Bloomsbury and the Bloomsbury Project

Bloomsbury People


What is the Bloomsbury Project?

The Leverhulme-funded UCL Bloomsbury Project was established to investigate 19th-century Bloomsbury’s development from swampy rubbish-dump to centre of intellectual life

Led by Professor Rosemary Ashton, with Dr Deborah Colville as Researcher, the Project has traced the origins, Bloomsbury locations, and reforming significance of hundreds of progressive and innovative institutions

Many of the extensive archival resources relating to these institutions have also been identified and examined by the Project, and Bloomsbury’s developing streets and squares have been mapped and described

This website is a gateway to the information gathered and edited by Project members during the Project’s lifetime, 1 October 2007–30 April 2011, with the co-operation of Bloomsbury’s institutions, societies, and local residents


John Elliotson (1791–1868)

a summary of his Bloomsbury connections

He was appointed Professor of the Theory and Practice of Medicine at the University of London (later University College London) from October 1831

He replaced John Conolly, who resigned from the chair of what was at first called the Nature and Treatment of Diseases, in order to return to private practice in the Midlands  

Though born in London, Elliotson had studied medicine, like John Conolly and so many of the early professors at the University of London, in Edinburgh, graduating MD in 1810; unlike the others, he went on to take a second MD at Cambridge in 1821

Elliotson was a reform-minded doctor who made early use of the stethoscope in Britain (he is credited with introducing its use to this country); he was also the first to use iodine to treat goitre, and to suggest a link between atmospheric conditions and hay fever (Oxford Dictionary of National Biography)
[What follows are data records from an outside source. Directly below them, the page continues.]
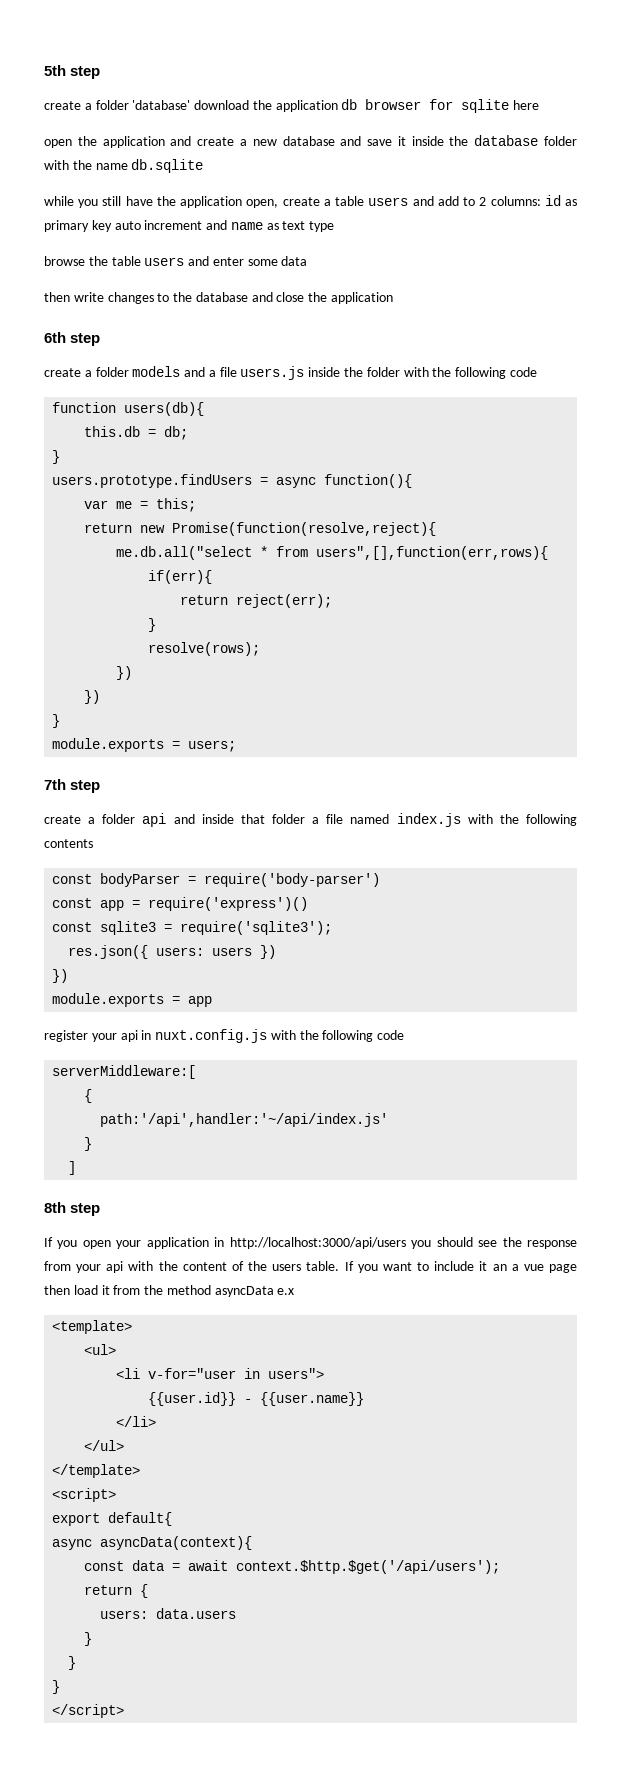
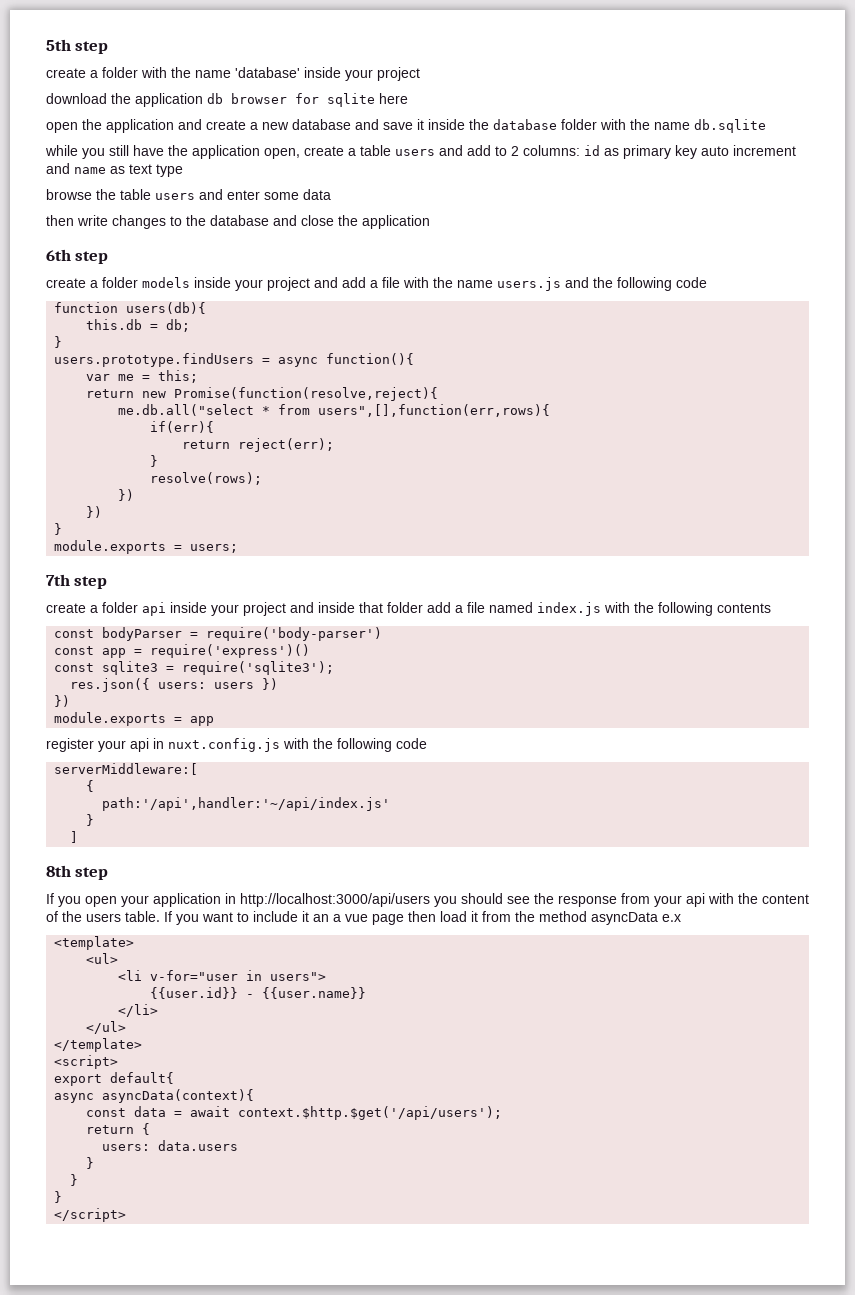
- create a folder 'database' download the application db browser for sqlite here
+ create a folder with the name 'database' inside your project
+ download the application db browser for sqlite here
- create a folder models and a file users.js inside the folder with the following code
+ create a folder models inside your project and add a file with the name users.js and the following code
- create a folder api and inside that folder a file named index.js with the following contents
+ create a folder api inside your project and inside that folder add a file named index.js with the following contents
He was President of the Royal Society of Medicine, which attracted many radical and brilliant physicians

As Dean of the Medical Faculty at the University of London he urged the Council in a letter of 11 July 1834 to raise a loan of £2,000 to reach the amount required to open the University’s long-planned Hospital, at first called the North London Hospital, in October (College Correspondence 1834, no. 3243, UCL Special Collections)

Elliotson wrote to the Council again in late 1836 or early 1837, giving his and his colleagues’ reasons for wanting the hospital’s name to be changed from the North London to University Hospital or University College Hospital

“At the foundation of the hospital”, he wrote, “all of us upon whom the labors & support of the Institution were to fall, were anxious that it should be called University Hospital: but we were overruled by others, not destined to labor for it, on the ground that such a name would prevent tories, hostile to the University, from giving it their support”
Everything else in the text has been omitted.